(Task statement): Pick out and copy every line below that has the word "EASY".

(Information supplied):
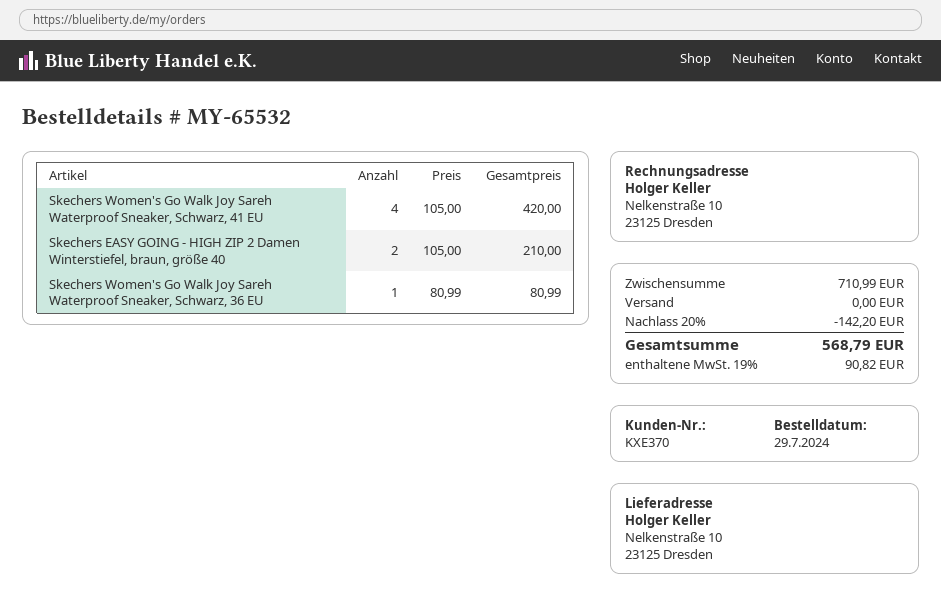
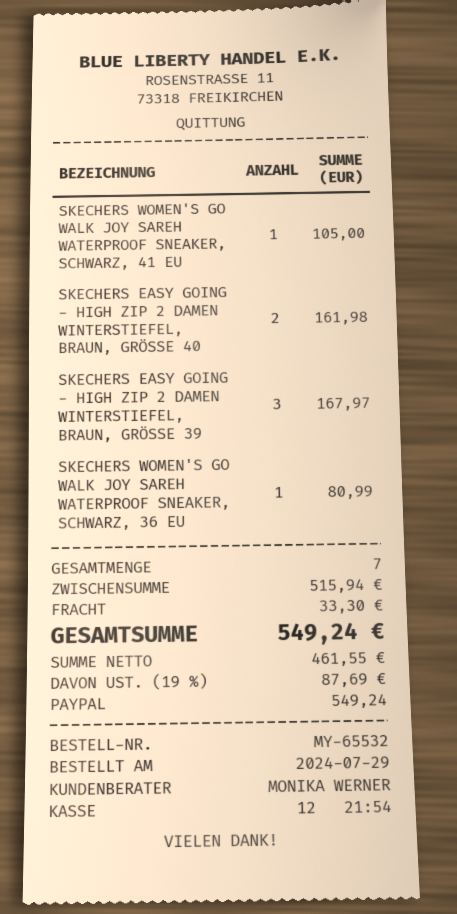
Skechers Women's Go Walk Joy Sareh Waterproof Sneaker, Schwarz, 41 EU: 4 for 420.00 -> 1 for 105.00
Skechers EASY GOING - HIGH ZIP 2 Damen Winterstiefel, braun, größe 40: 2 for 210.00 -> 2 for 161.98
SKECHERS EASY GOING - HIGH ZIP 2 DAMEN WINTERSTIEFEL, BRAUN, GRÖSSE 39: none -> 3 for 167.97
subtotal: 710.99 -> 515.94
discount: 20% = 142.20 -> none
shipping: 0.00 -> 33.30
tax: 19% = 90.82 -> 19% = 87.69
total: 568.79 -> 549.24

(Output below):
Skechers EASY GOING - HIGH ZIP 2 Damen Winterstiefel, braun, größe 40: 2 for 210.00 -> 2 for 161.98
SKECHERS EASY GOING - HIGH ZIP 2 DAMEN WINTERSTIEFEL, BRAUN, GRÖSSE 39: none -> 3 for 167.97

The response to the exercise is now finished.